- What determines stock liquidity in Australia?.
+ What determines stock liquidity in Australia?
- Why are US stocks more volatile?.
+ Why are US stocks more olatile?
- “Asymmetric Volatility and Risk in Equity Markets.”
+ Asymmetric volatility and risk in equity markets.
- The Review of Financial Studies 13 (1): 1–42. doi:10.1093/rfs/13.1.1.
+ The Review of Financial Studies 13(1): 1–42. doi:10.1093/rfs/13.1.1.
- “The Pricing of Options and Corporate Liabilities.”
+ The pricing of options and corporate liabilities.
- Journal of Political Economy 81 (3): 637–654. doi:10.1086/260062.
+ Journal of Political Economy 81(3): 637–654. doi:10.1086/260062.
* * * * *
▶ _About this task_
Each entry must be set down exactly as it appears.

▶ _Answer to this exercise_
- What determines stock liquidity in Australia?.
+ What determines stock liquidity in Australia?
- Why are US stocks more volatile?.
+ Why are US stocks more olatile?
- “Asymmetric Volatility and Risk in Equity Markets.”
+ Asymmetric volatility and risk in equity markets.
- The Review of Financial Studies 13 (1): 1–42. doi:10.1093/rfs/13.1.1.
+ The Review of Financial Studies 13(1): 1–42. doi:10.1093/rfs/13.1.1.
- “The Pricing of Options and Corporate Liabilities.”
+ The pricing of options and corporate liabilities.
- Journal of Political Economy 81 (3): 637–654. doi:10.1086/260062.
+ Journal of Political Economy 81(3): 637–654. doi:10.1086/260062.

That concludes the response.